A rational expression is formed by the trigonometric functions sine and tangent. In this trigonometric limit problem, the limit of the trigonometric rational expression has to evaluate as $x$ approaches $0$.

$\displaystyle \large \lim_{x\,\to\,0}{\normalsize \dfrac{\sin^3{x}}{\sin{x}-\tan{x}}}$

Eliminate common factors from Rational expression

The expression in the numerator is in sine function. There is a sine function in each term of the denominator. So, let’s try to cancel the common sine function in the rational expression.

It can be started by expressing the tan function in rational form of the trigonometric functions.

$=\,\,\,$ $\displaystyle \large \lim_{x\,\to\,0}{\normalsize \dfrac{\sin^3{x}}{\sin{x}-\dfrac{\sin{x}}{\cos{x}}}}$

$=\,\,\,$ $\displaystyle \large \lim_{x\,\to\,0}{\normalsize \dfrac{\sin^3{x}}{\sin{x}-\dfrac{\sin{x} \times 1}{\cos{x}}}}$

$=\,\,\,$ $\displaystyle \large \lim_{x\,\to\,0}{\normalsize \dfrac{\sin^3{x}}{\sin{x} \times 1-\sin{x} \times \dfrac{1}{\cos{x}}}}$

The sine function can be taken common from the terms in the denominator.

$=\,\,\,$ $\displaystyle \large \lim_{x\,\to\,0}{\normalsize \dfrac{\sin^3{x}}{\sin{x}\bigg(1-\dfrac{1}{\cos{x}}\bigg)}}$

$=\,\,\,$ $\displaystyle \large \lim_{x\,\to\,0}{\normalsize \dfrac{\sin^{1+2}{x}}{\sin{x}\bigg(1-\dfrac{1}{\cos{x}}\bigg)}}$

The sine cubed function can be split as two factors for canceling the common factors in the rational function.
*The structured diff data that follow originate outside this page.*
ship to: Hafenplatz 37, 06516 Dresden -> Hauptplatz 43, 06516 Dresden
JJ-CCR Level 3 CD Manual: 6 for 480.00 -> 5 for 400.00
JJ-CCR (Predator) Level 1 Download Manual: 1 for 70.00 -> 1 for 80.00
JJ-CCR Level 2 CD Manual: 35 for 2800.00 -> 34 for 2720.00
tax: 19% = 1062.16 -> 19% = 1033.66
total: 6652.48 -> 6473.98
$=\,\,\,$ $\displaystyle \large \lim_{x\,\to\,0}{\normalsize \dfrac{\sin{x} \times \sin^2{x}}{\sin{x}\bigg(1-\dfrac{1}{\cos{x}}\bigg)}}$

$=\,\,\,$ $\displaystyle \large \lim_{x\,\to\,0}{\normalsize \dfrac{\cancel{\sin{x}} \times \sin^2{x}}{\cancel{\sin{x}}\bigg(1-\dfrac{1}{\cos{x}}\bigg)}}$

$=\,\,\,$ $\displaystyle \large \lim_{x\,\to\,0}{\normalsize \dfrac{\sin^2{x}}{1-\dfrac{1}{\cos{x}}}}$

Simplify the expression in Rational form

The difference of the terms in the denominator can be simplified by the subtraction of the fractions.
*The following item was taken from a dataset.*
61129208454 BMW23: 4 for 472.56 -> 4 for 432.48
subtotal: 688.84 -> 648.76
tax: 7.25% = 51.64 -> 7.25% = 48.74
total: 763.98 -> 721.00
$=\,\,\,$ $\displaystyle \large \lim_{x\,\to\,0}{\normalsize \dfrac{\sin^2{x}}{\dfrac{1}{1}-\dfrac{1}{\cos{x}}}}$

$=\,\,\,$ $\displaystyle \large \lim_{x\,\to\,0}{\normalsize \dfrac{\sin^2{x}}{\dfrac{1 \times \cos{x}-1 \times 1}{\cos{x}}}}$

$=\,\,\,$ $\displaystyle \large \lim_{x\,\to\,0}{\normalsize \dfrac{\sin^2{x}}{\dfrac{\cos{x}-1}{\cos{x}}}}$

$=\,\,\,$ $\displaystyle \large \lim_{x\,\to\,0}{\normalsize \dfrac{\sin^2{x}}{\dfrac{\cos{x}-1}{\cos{x}}}}$

$=\,\,\,$ $\displaystyle \large \lim_{x\,\to\,0}{\normalsize \dfrac{\sin^2{x} \times \cos{x}}{\cos{x}-1}}$

The square of sine function can be expanded in terms of cosine by the sine squared identity.
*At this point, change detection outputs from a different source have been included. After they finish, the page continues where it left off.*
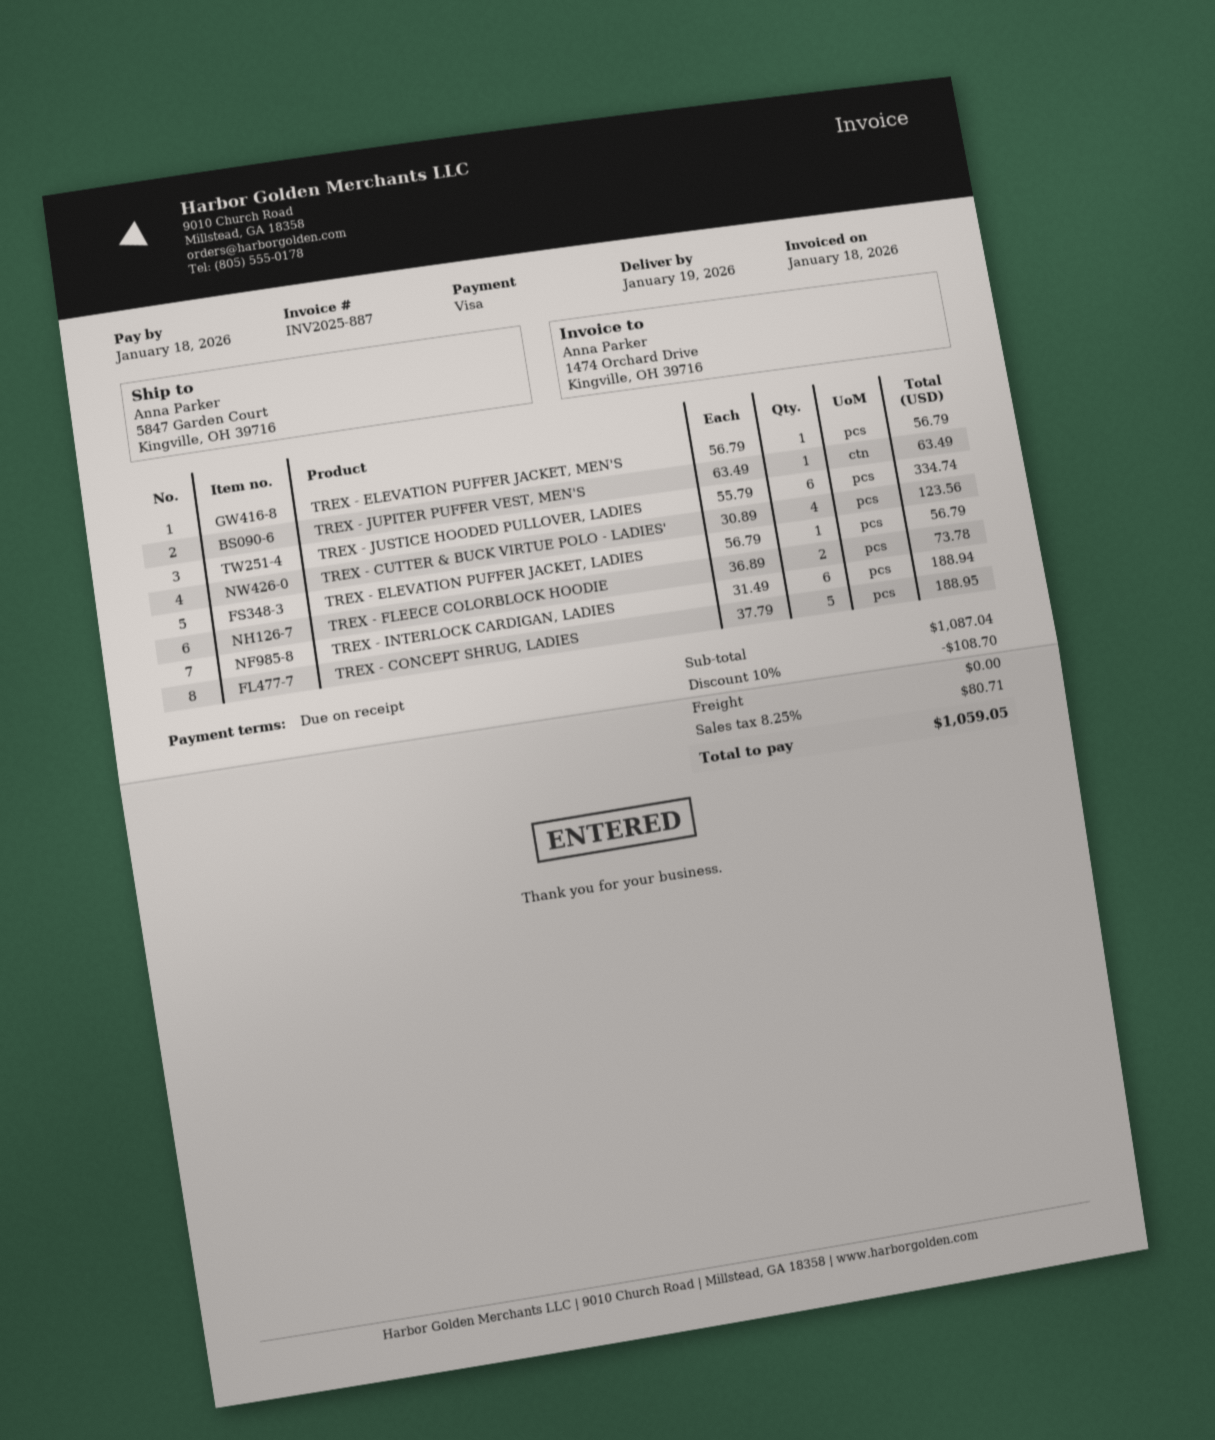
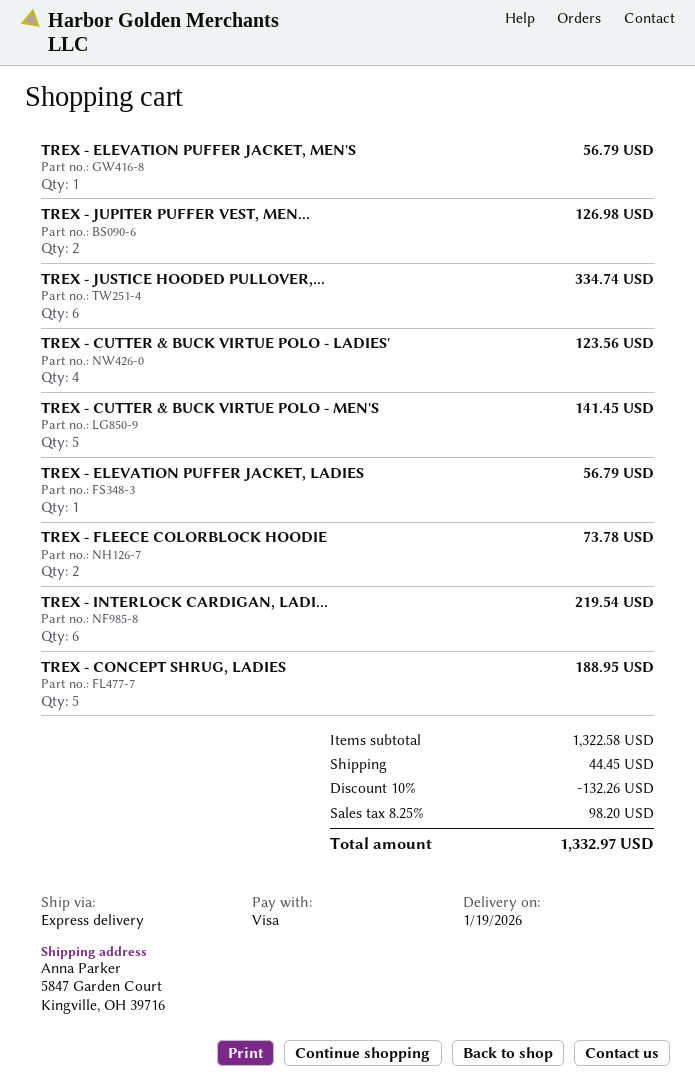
TREX - JUPITER PUFFER VEST, MEN'S: 1 for 63.49 -> 2 for 126.98
TREX - INTERLOCK CARDIGAN, LADIES: 6 for 188.94 -> 6 for 219.54
TREX - CUTTER & BUCK VIRTUE POLO - MEN'S: none -> 5 for 141.45
subtotal: 1087.04 -> 1322.58
discount: 10% = 108.70 -> 10% = 132.26
shipping: 0.00 -> 44.45
tax: 8.25% = 80.71 -> 8.25% = 98.20
total: 1059.05 -> 1332.97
$=\,\,\,$ $\displaystyle \large \lim_{x\,\to\,0}{\normalsize \dfrac{\big(1-\cos^2{x}\big) \times \cos{x}}{\cos{x}-1}}$

$=\,\,\,$ $\displaystyle \large \lim_{x\,\to\,0}{\normalsize \dfrac{\big(1^2-\cos^2{x}\big) \times \cos{x}}{\cos{x}-1}}$

The difference of the squares can be factored and it helps us to cancel the common factors in the rational expression.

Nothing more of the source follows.